INSTRUCTIONS TO FOLLOW → Could you repeat the entries below exactly, but only from the line with "GOES IN THE" through the line with "Does NOT Go", and without any picture?
=== SOURCE MATERIAL ===
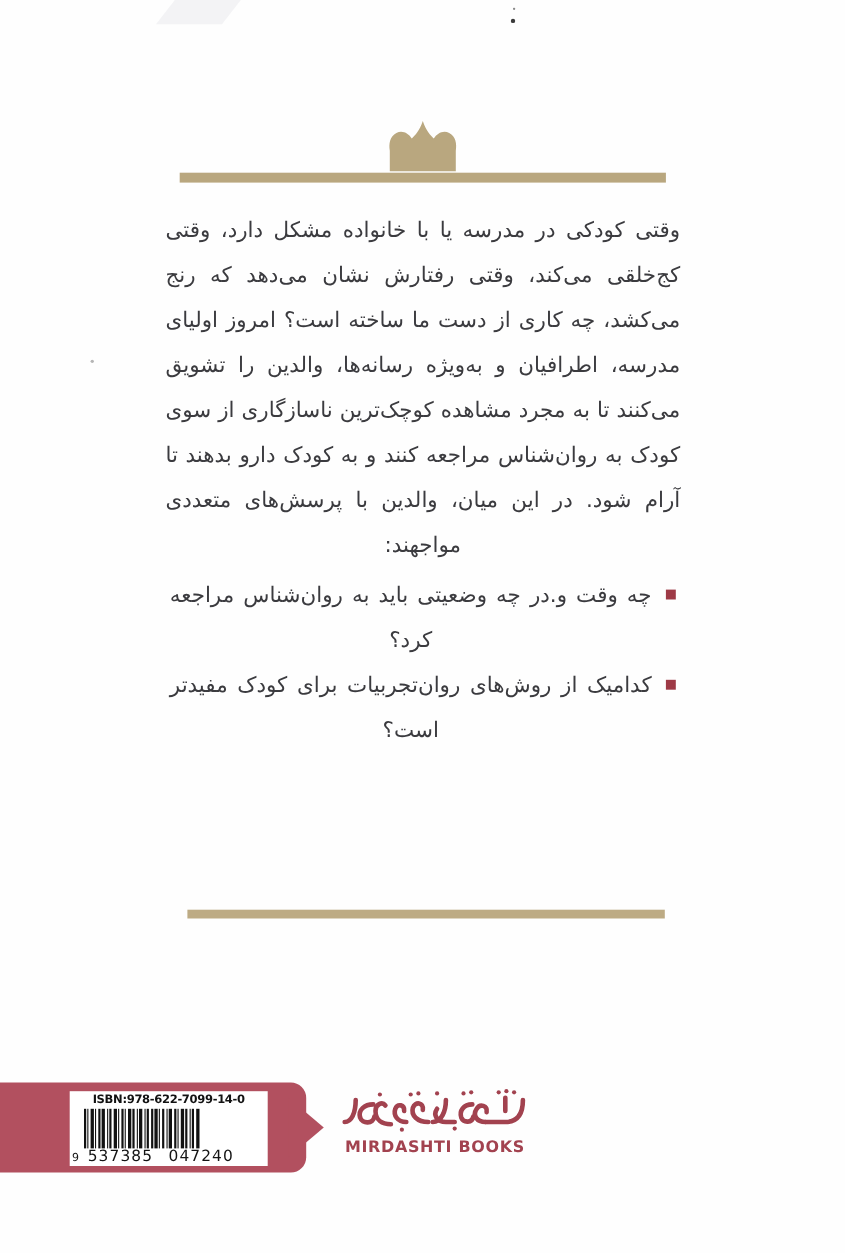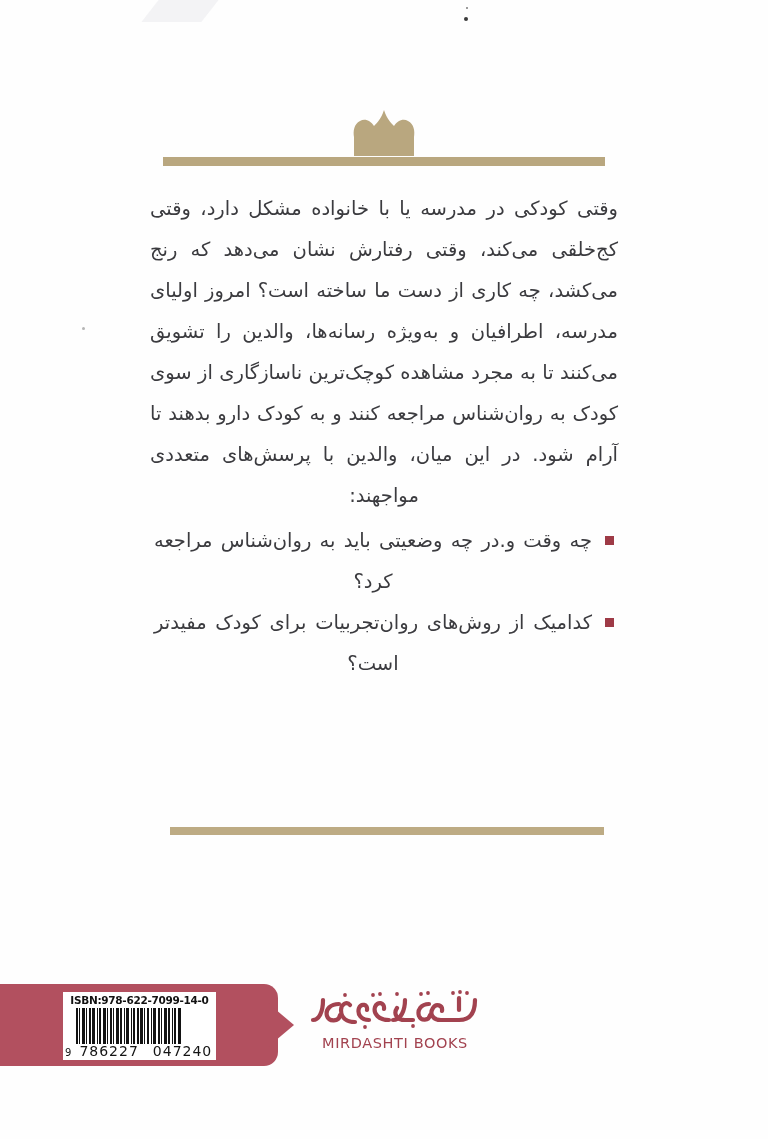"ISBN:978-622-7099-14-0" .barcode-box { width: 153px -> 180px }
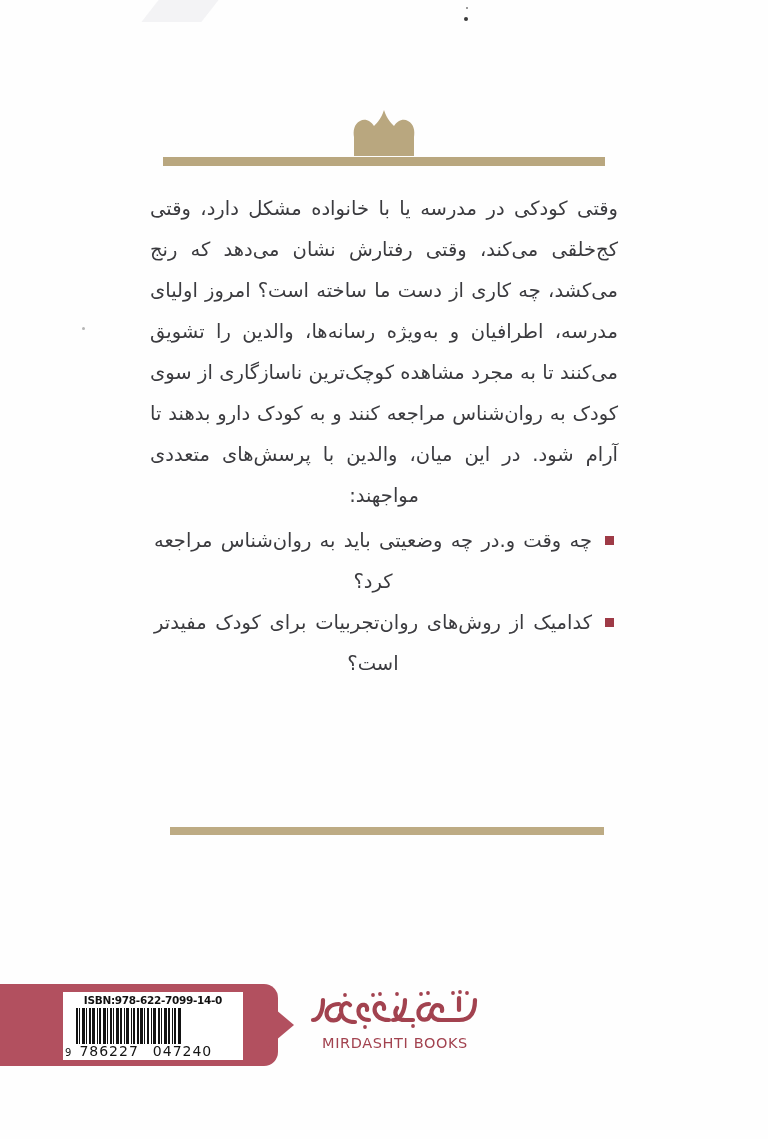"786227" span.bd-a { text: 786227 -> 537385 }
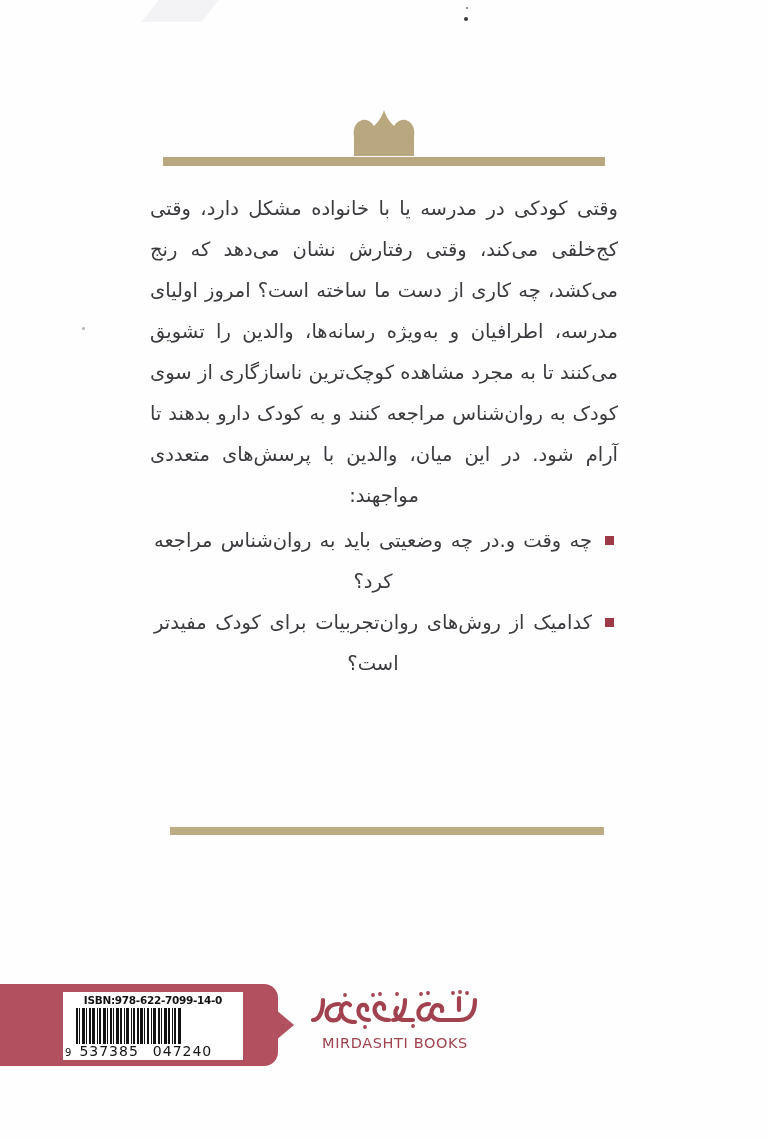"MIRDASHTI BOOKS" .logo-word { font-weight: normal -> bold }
===
=== SOURCE MATERIAL ===
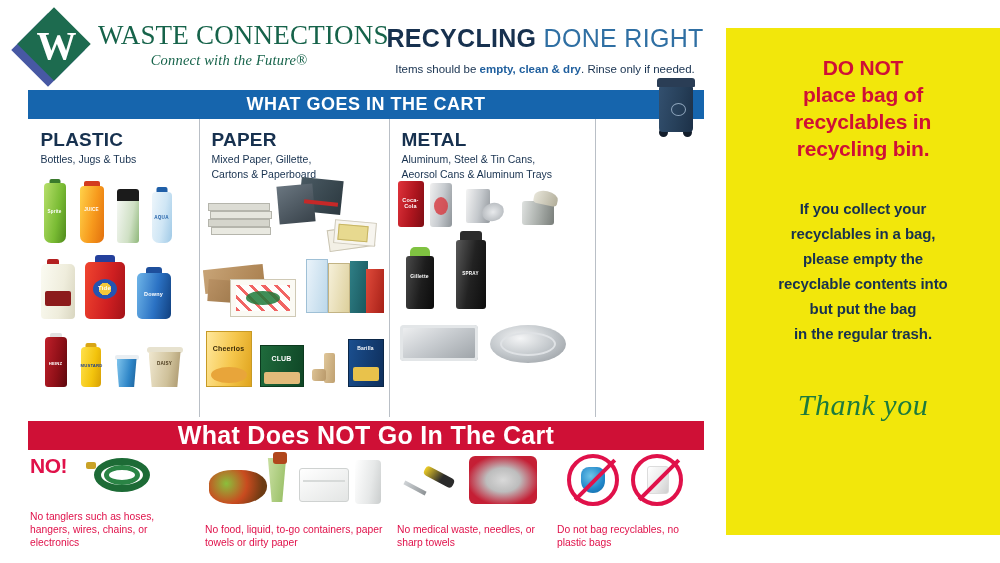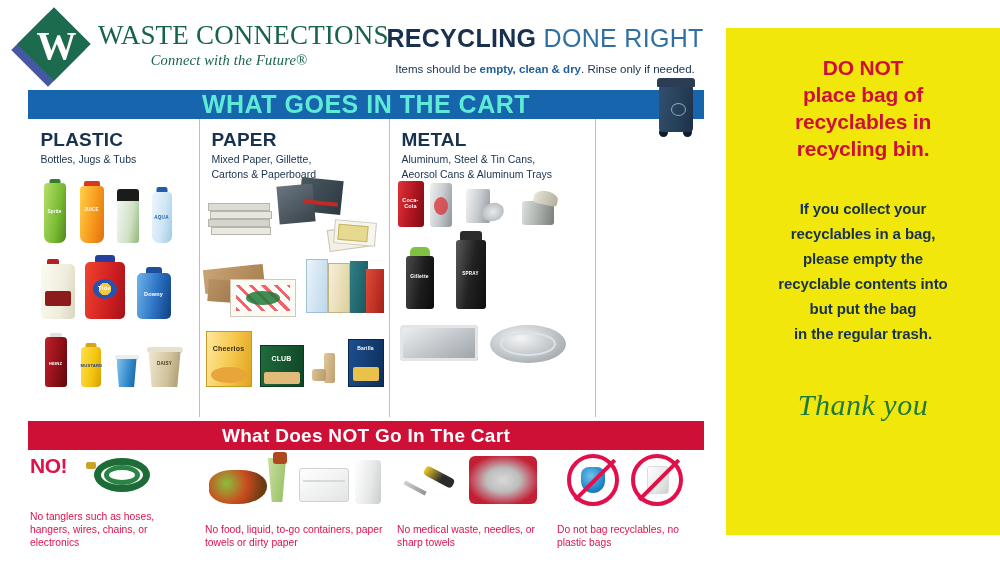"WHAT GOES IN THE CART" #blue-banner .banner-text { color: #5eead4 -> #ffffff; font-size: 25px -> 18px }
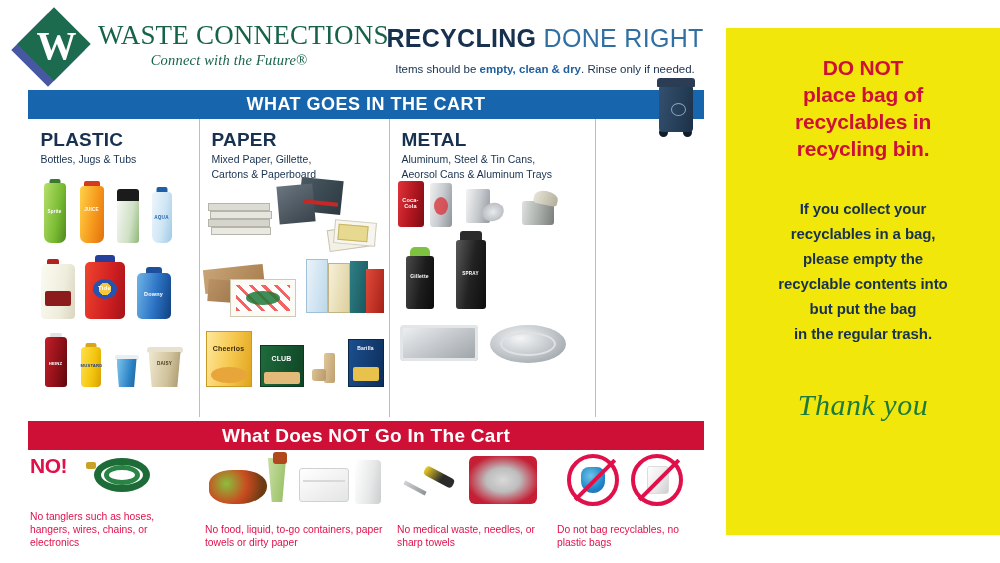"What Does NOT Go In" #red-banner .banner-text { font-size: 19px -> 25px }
===
RESPONSE →
"WHAT GOES IN THE CART" #blue-banner .banner-text { color: #5eead4 -> #ffffff; font-size: 25px -> 18px }
"What Does NOT Go In" #red-banner .banner-text { font-size: 19px -> 25px }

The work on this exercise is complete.